¿Y qué he hacer ante una
preciosura de este calibre? Lo de siempre antes: conmoverme, admirarme. Y
luego, contemplar la precisión de la circunferencia, la leve caída desde el
centro hasta el borde, las piedras perfectamente encajadas; las mayores,
marcando los radios, y las menudas, engarzadas por sectores, segundonas
felices; otras cuadradas en los bordes, dando seguridad para que el grano no
huya a los barranquillos cercanos. En medio, un montoncito de cagarrutas de
conejo, como boliches rústicos o cuentas de algún collar roto.

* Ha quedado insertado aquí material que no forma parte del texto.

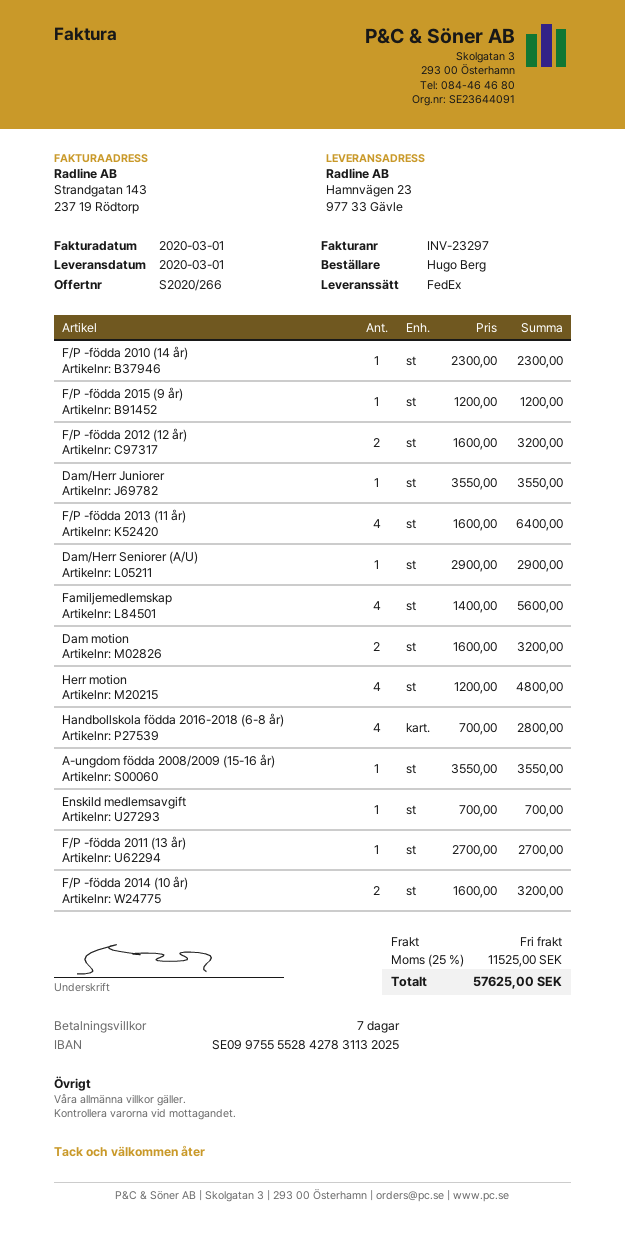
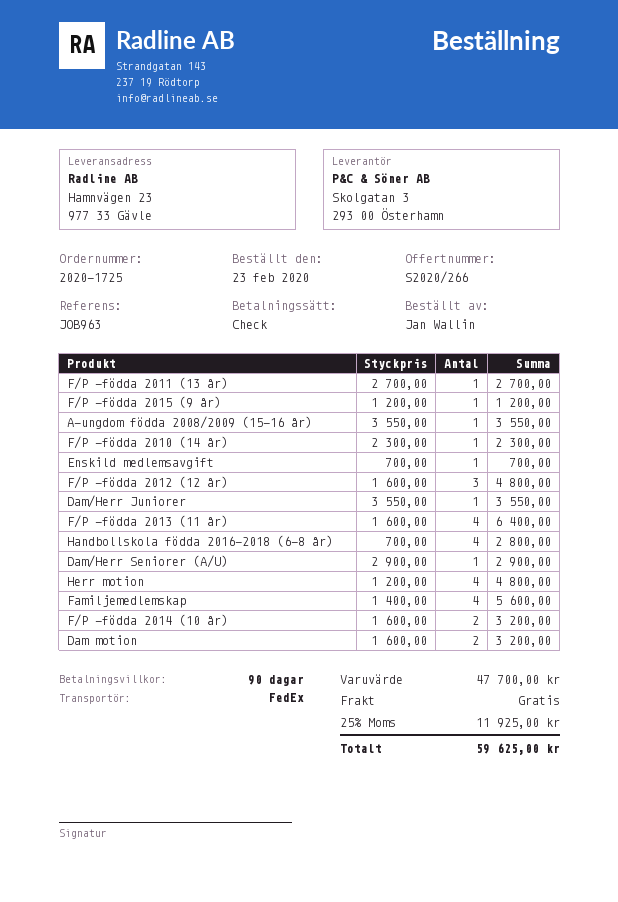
payment terms: 7 days -> 90 days
ordered by: Hugo Berg -> Jan Wallin
F/P -födda 2012 (12 år): 2 x 1600.00 = 3200.00 -> 3 x 1600.00 = 4800.00
tax: 25% = 11525.00 -> 25% = 11925.00
total: 57625.00 -> 59625.00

Alrededor, la vida minúscula,
increíble tan seca y tan viva. Un sarantontón atrevido se posa en el pomo del
bastón, las arañas cruzan sus telas de lado a lado del sendero, los verdinos
prehistóricos corren a esconderse entre los cardones, asustando a los
escarabajos de ébano y una lisa adormecida es incapaz de moverse cuando la
sorprendo bajo un pedrusco. Vuela con rumbo extraño un frágil folelé rojizo que
planea por segundos sobre una fila de hormigas, incapaces de abandonar sus
planes jansenistas.
Me tumbo, dejo de
respirar un momento y siento el pálpito ancestral de las lajas, cálido, sereno,
exiguo y aún así, poderoso. Las tabaibas y los balos adornan las comisuras de
la era y a su sombra se queda una parte mía.
Una parte que fue entera, sí. Seguro
fui yo misma sobre la era un tiempo antes, hace tanto, tantísimo.